Foster Care Myth #14- I can’t be a foster parent because of my faith (or lack of faith). FALSE

Some foster parents are very active in their faith/religion. Other foster parents may not be practicing or do not have particular formal beliefs. During the approval process, we will look at the role which religion plays in the family and how a family can support children in allowing them to pray, celebrate holidays, and be involved with their own religion.

Foster Care Myth #15- Most children in foster care have been in multiple placements. FALSE

Many of the children are entering for the first time because of an unsafe situation with their family. We recognize that any move that a child has to make can be a source of trauma. At KidsPeace, we work closely with new families in matching the kind of child who would be most successful in the home. Regular casework support with foster children and foster families help maintain a stable placement and develop plans for permanency. These goals can include family reunification, placement with another family member, and possible adoption when needed.

Foster Care Myth #16- Teenagers are the most difficult to foster. FALSE

Each child brings with them their own unique strengths and abilities depending on their trauma experiences. Some teens have good coping skills and see foster care as a chance to recover and move forward. These teens are able to succeed in school, participate in community activities, hold part-time jobs, and have plans for the future. They view foster care as a safe shelter and seek mentors in foster parents and caseworkers.

Foster Care Myth #17- I’m waiting for the “perfect” time to foster. FALSE

There are definite times when a person should wait to foster – when dealing with a family crisis; health emergency; in transition to a new home, relationship, or job; or during financial struggles.

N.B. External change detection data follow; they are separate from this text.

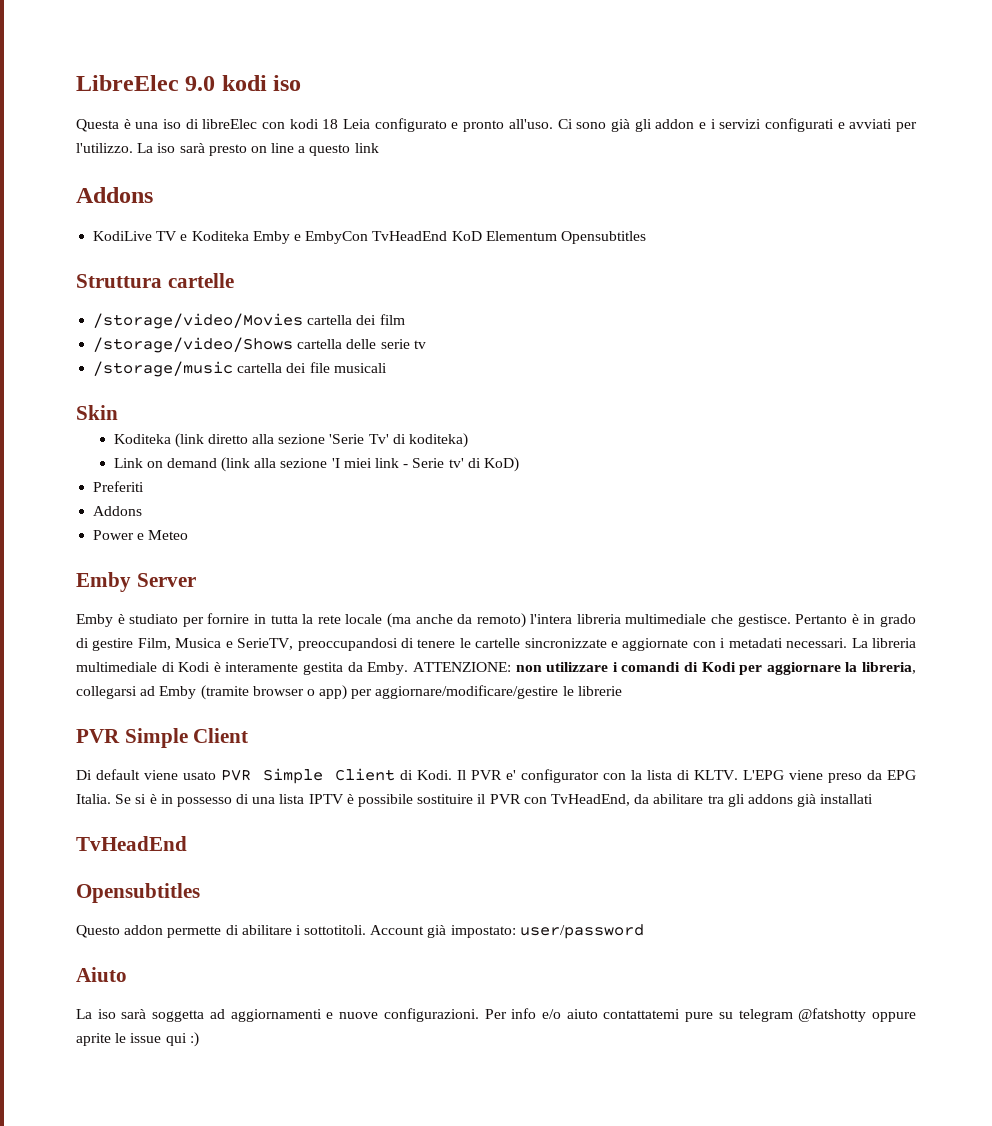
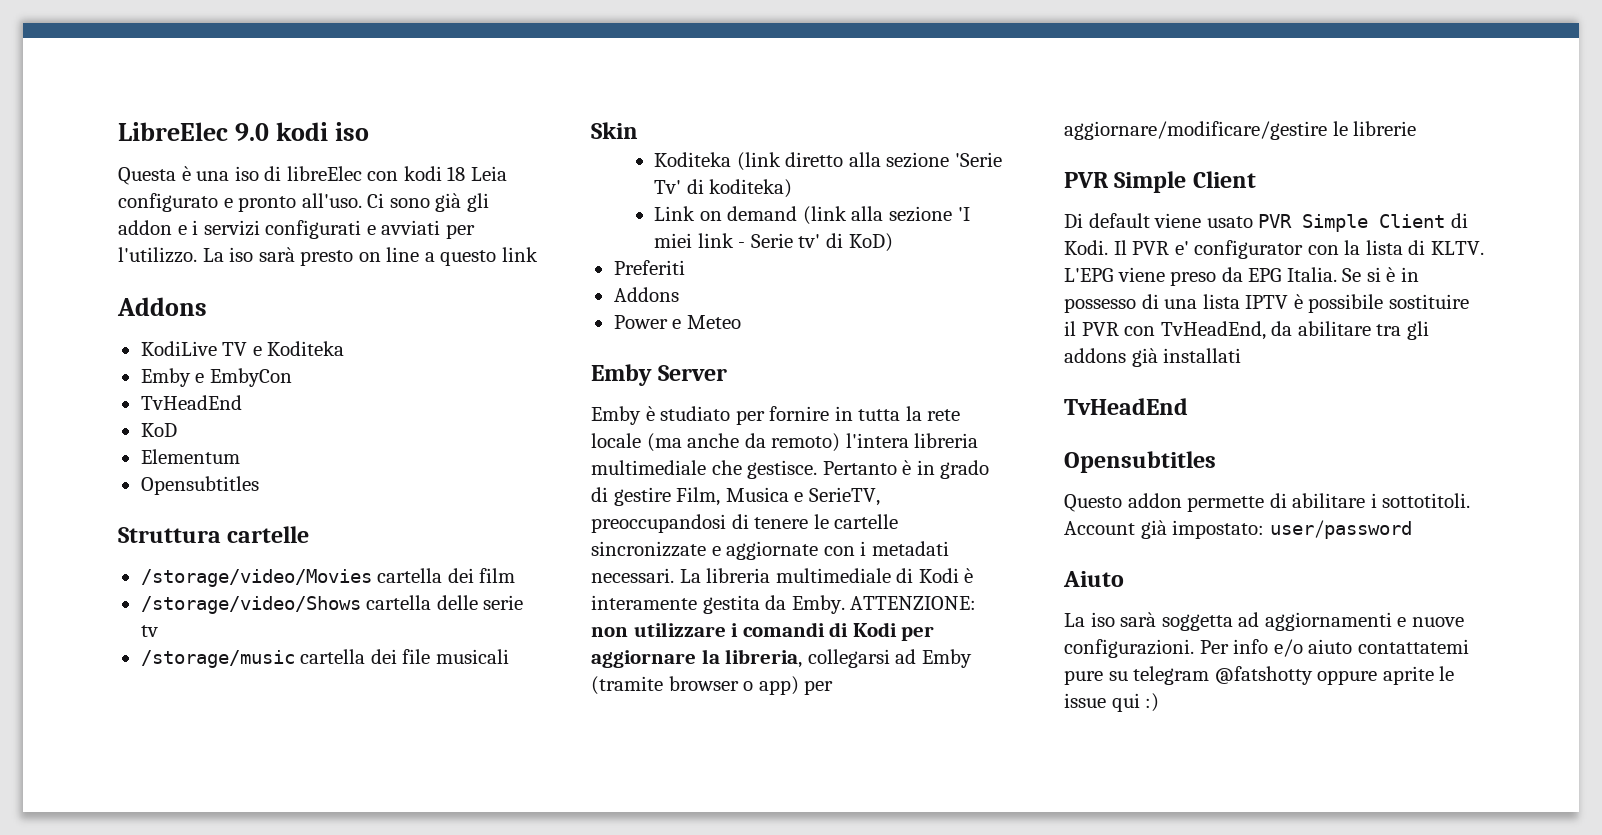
(249, 236) none -> (345, 348) //
[372,231,448,241] TvHeadEnd -> [140,395,242,410] // TvHeadEnd //
(482, 236) none -> (177, 430) //
(557, 236) none -> (240, 456) //

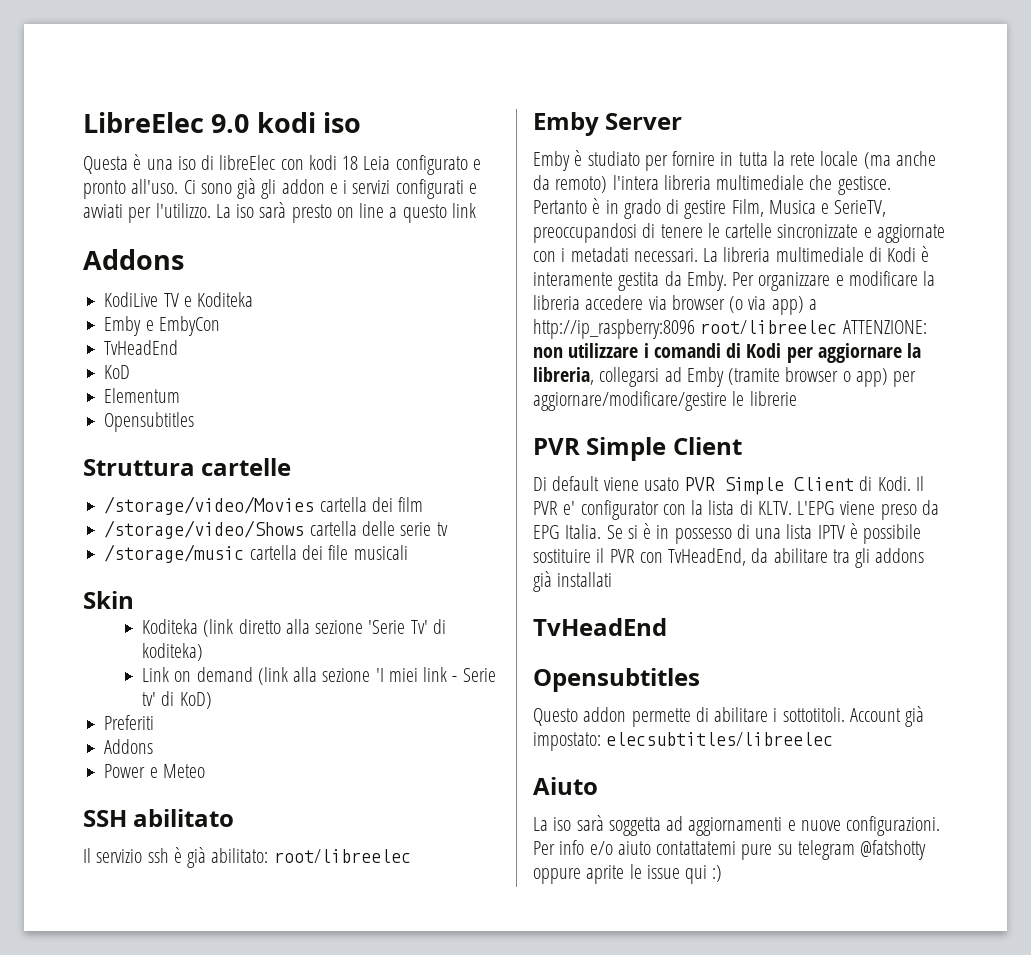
(741, 322) none -> [83,809,235,827] [83,847,411,868] // SSH abilitato // Il servizio ssh è già abilitato: root/libreelec
(845, 604) none -> [732,271,936,291] [533,295,817,315] [533,319,838,339] Per organizzare e modificare la libreria accedere via browser (o via app) a http://ip_raspberry:8096 root/libreelec
[1269,520,1412,539] user/password -> [606,732,834,746] elecsubtitles/libreelec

One reason people say “no” to fostering is “I’m too busy.” Most of us are busy, but what kind of things are keeping you busy? What is the value of these activities for ourselves and for others? Is it time to put aside old activities and try something new and more valuable? Will these things still be there in the future?

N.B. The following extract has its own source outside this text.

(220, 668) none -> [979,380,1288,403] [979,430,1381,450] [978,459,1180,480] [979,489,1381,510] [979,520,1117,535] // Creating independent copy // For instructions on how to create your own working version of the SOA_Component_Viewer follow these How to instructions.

Think about the kids in need. These children and teens are experiencing things they neither deserve nor expected- physical and emotional abuse, sexual exploitation, neglect of basic physical, medical, and emotional needs. They cannot wait for a “perfect” time for a responsible adult to help them.

If you can’t find the perfect time for yourself, can you find a better time to help children?
You are not in this alone. The KidsPeace staff members will work with you and your family to make foster parenting a successful experience for everyone involved. It’s never too late – or too early – to change a child’s life!

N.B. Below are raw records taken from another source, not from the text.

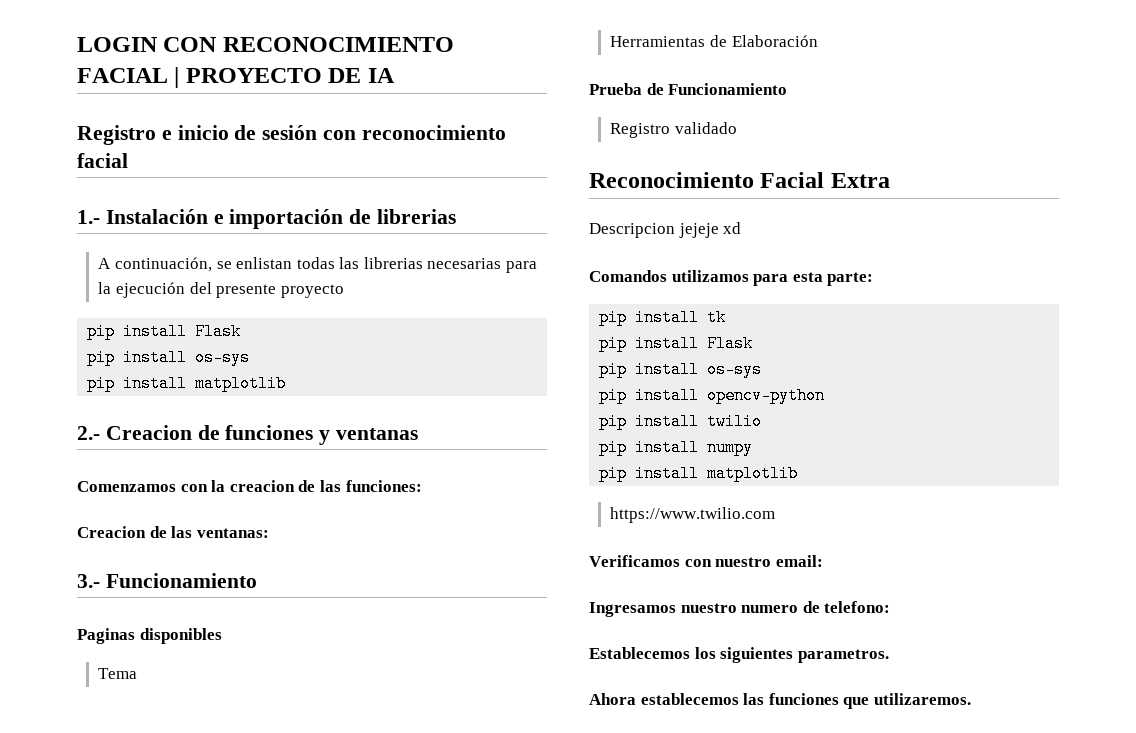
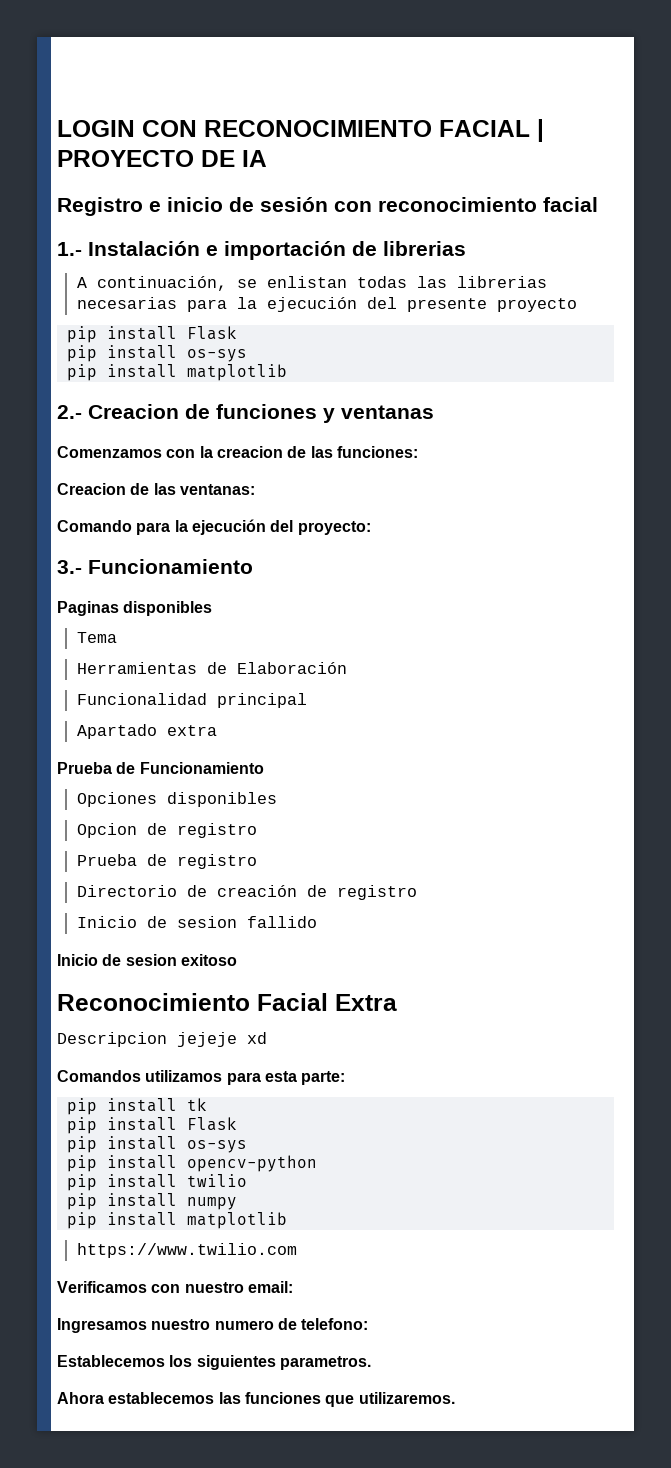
(269, 533) none -> [57,519,371,535] // Comando para la ejecución del proyecto:
(818, 41) none -> [76,693,307,708] [76,724,217,739] // Funcionalidad principal // Apartado extra
[610,122,737,138] Registro validado -> [76,792,277,807] [76,823,257,838] [76,854,257,869] [76,885,417,900] [76,916,317,928] [57,954,237,966] Opciones disponibles // Opcion de registro // Prueba de registro // Directorio de creación de registro // Inicio de sesion fallido // Inicio de sesion exitoso

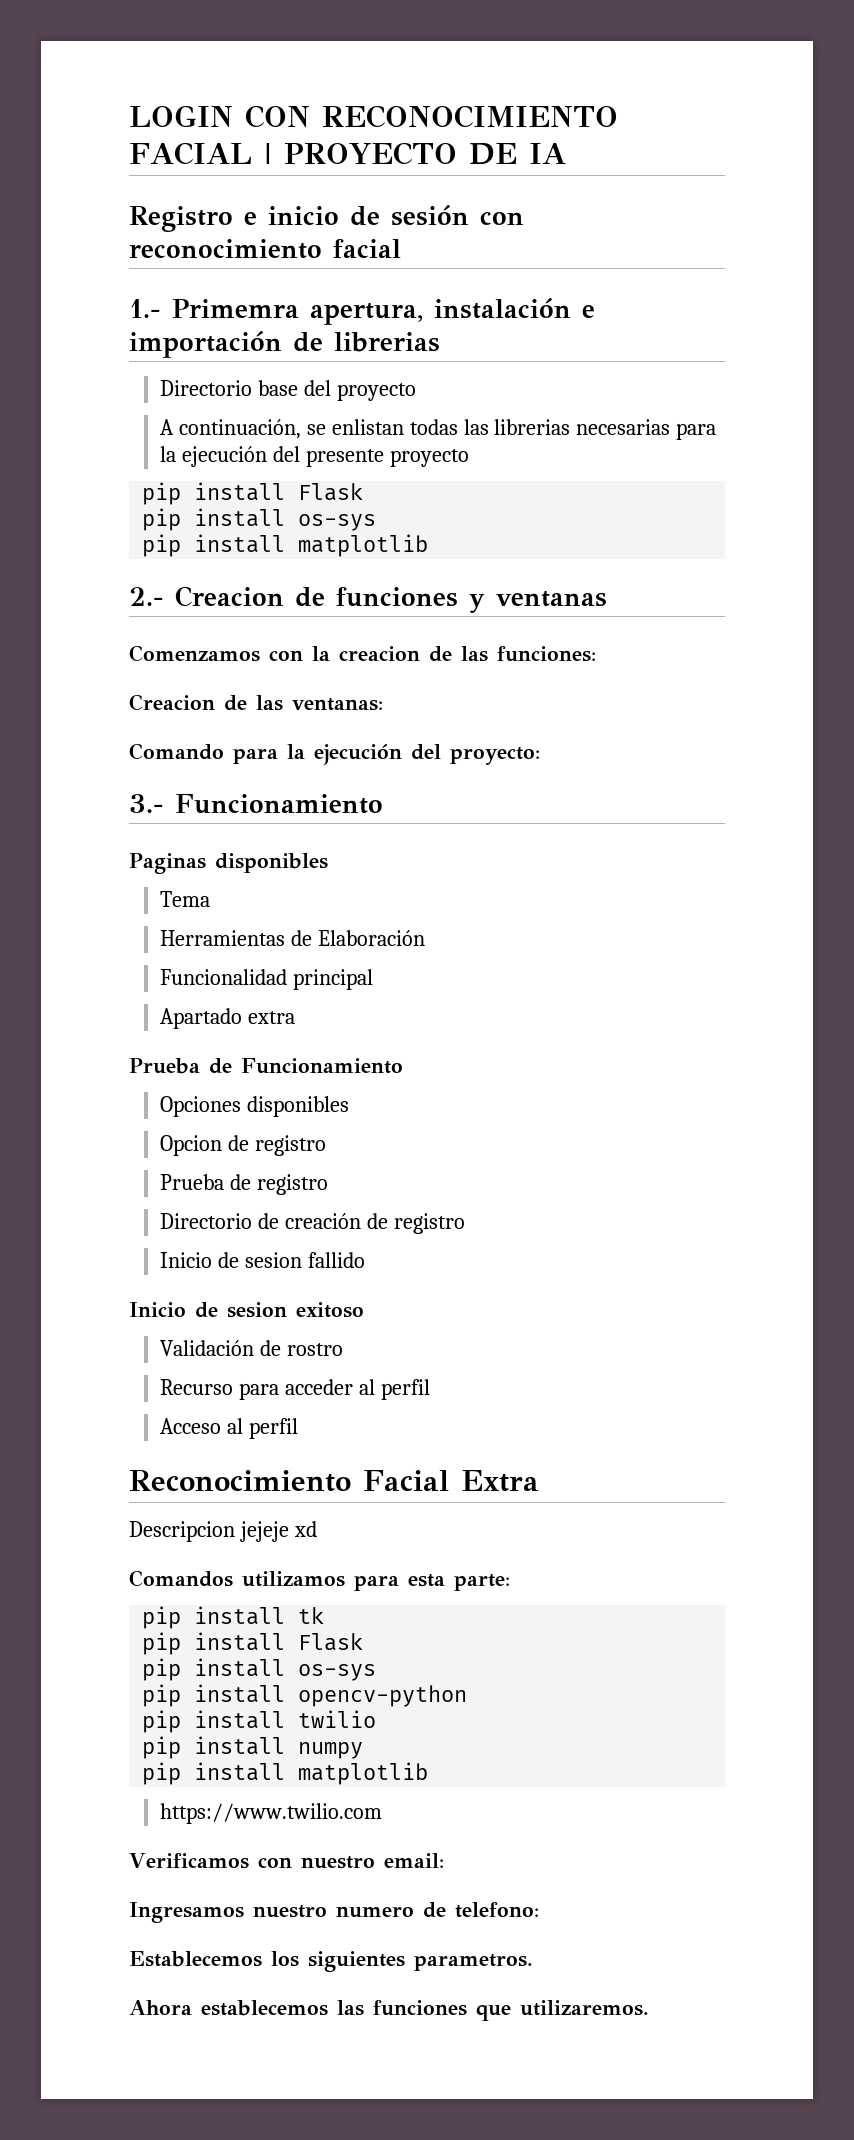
[88,241,200,256] Instalación -> [172,298,571,325] Primemra apertura, instalación
(466, 248) none -> [159,380,416,401] // Directorio base del proyecto
(237, 960) none -> [159,1340,343,1356] [159,1379,430,1400] [159,1418,298,1439] // Validación de rostro // Recurso para acceder al perfil // Acceso al perfil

Foster Care Myth #18- I could never do what other foster parents do. FALSE

Yes, many foster parents are amazing people. They would also be the first to tell you that they foster for the children’s benefit and not for their own success. Foster parents are able to accept a child’s past history and trauma, work with them each day to help them heal and succeed, and have faith that the future will be positive because of the seeds of hope that they plant.
Successful foster parents know that they are not doing it by themselves. They rely on other members of the treatment team – caseworkers, therapists, and other foster parents, friends, and family members. Foster parents recognize that it does take a village.